03 maio 2006

Nono livro à Quarta



Cartas a Um Amigo Alemão
Albert Camus
Livros do Brasil



O pequeno texto escrito enquanto colaborava com a Resistência Francesa e publicado nos seus jornais clandestinos, é um dos maiores libelos feitos à liberdade e à paz. Actual como a vida podia enviar-se esta carta, mudando sítios e lugares, ao(s) dirigente(s) do mundo livre. É também uma carta de amor à Europa, essa velha cortesã.


« […] Acontece-me, por vezes, ao voltar de uma dessas curtas tréguas que nos deixa a luta comum, pensar em todos os recantos da Europa que conheço bem. É uma terra magnífica, feita de sacrifícios e de história.
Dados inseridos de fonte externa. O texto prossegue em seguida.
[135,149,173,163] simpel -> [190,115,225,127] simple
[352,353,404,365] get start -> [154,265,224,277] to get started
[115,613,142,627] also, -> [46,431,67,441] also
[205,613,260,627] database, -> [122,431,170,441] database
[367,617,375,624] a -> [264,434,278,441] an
Revejo as peregrinações que fiz com todos os homens do Ocidente. As rosas nos claustros de Florença, as tulipas douradas de Cracóvia, o Hradschin com os seus paços mortos, as estátuas contorcidas da ponte Karl sobre Ultava, os delicados jardins de Salzburgo. Todas essas flores, essas pedras, essas colinas e essas paisagens onde o tempo dos homens e o tempo da natureza confundiram velhas árvores e monumentos! A minha memória fundiu essas imagens sobrepostas para delas formar um rosto único: o da minha pátria maior. Algo me oprime quando penso, então, que sobre esse rosto enérgico e atormentado paira, desde alguns anos, a vossa sombra. E no entanto, há alguns desses lugares que você visitou comigo. Eu não imaginava, nessa altura, que fosse um dia necessário defendê-los contra os vossos. E agora ainda, em certos momentos de raiva e desespero, lamento que as rosas possam ainda crescer no claustro de São Marcos, os pombos lançar-se em bandos da catedral de Salzburgo e os gerânios vermelhos germinarem incessantemente nos pequenos cemitérios da Silésia.
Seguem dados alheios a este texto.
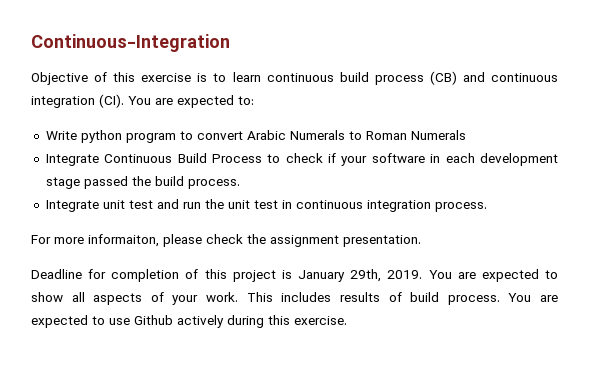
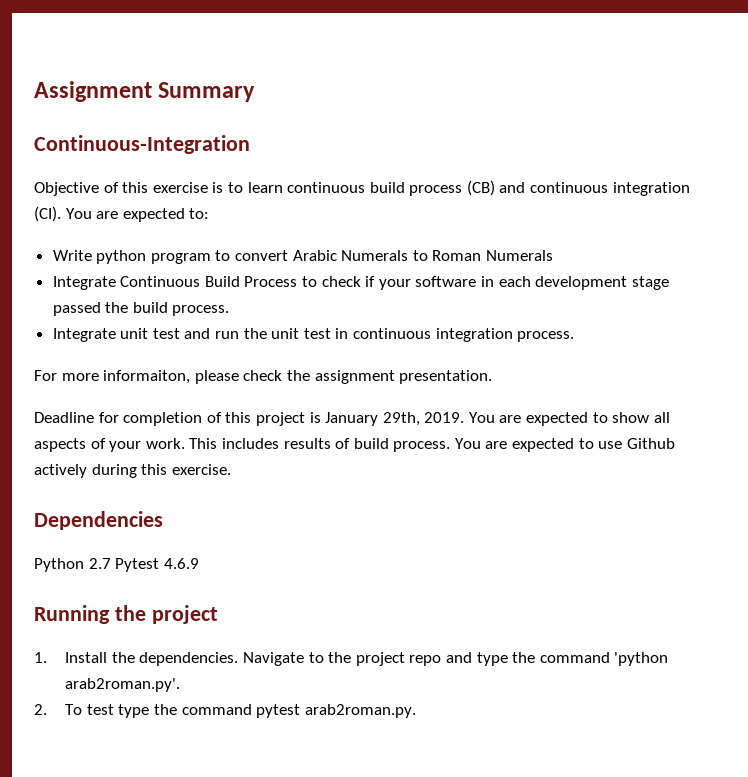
(31, 43) none -> [34,81,256,102] Assignment Summary //
(347, 320) none -> [34,511,163,530] [34,558,199,572] [34,605,218,624] [34,652,669,666] [65,678,181,692] [34,704,416,718] // Dependencies // Python 2.7 Pytest 4.6.9 // Running the project // 1. Install the dependencies. Navigate to the project repo and type the command 'python arab2roman.py'. // 2. To test type the command pytest arab2roman.py.

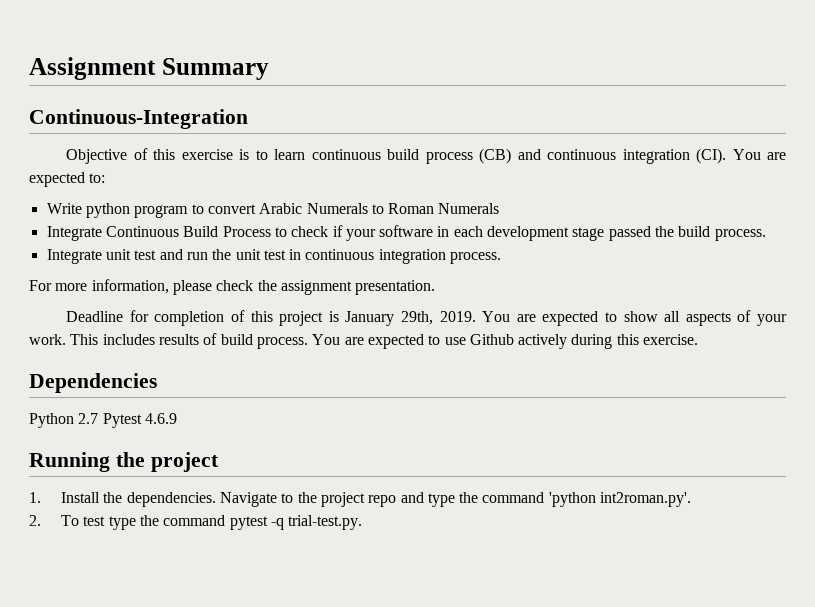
[103,370,191,384] informaiton, -> [91,279,169,294] information,
[65,678,181,692] arab2roman.py'. -> [600,492,692,507] int2roman.py'.
[304,704,416,718] arab2roman.py. -> [270,515,363,530] -q trial-test.py.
Mas, noutros momentos, e são esses os verdadeiros, sinto-me feliz que assim seja. Porque todas as paisagens, todas as flores e todos os trabalhos, a mais antiga das terras, vos demonstram, em cada Primavera, que há coisas que não podereis abafar no sangue. […] Sei assim que tudo na Europa, a paisagem e a alma, vos rejeitam serenamente, sem ódios desordenados, mas com a força calma das vitórias. As armas de que dispõe o espírito europeu contra as vossas são as mesmas que nesta terra sempre renascente fazem crescer as searas e as corolas. O combate em que nos empenhamos possui a certeza da vitória, porque é teimoso como a Primavera. […] » - pp. 68-71
Albert Camus, Cartas a um Amigo Alemão, Carta Terceira (Abril de 1944), Livros do Brasil, Lisboa – pp. 68-71. in blogue Cadernos de Camus

3 comentários:

ana rita disse...

obrigada pela sugestão, j.
acho que vou pedir aos meus pais que o comprem na feira do livro para eu ler no verão.

Helena Romão disse...

Lá vens tu pôr-me a caminho das livrarias do Boul'Mich! Depois destes parágrafos, quero ler o resto!

Living Place disse...

Muito interessante, nunca ouvi falar.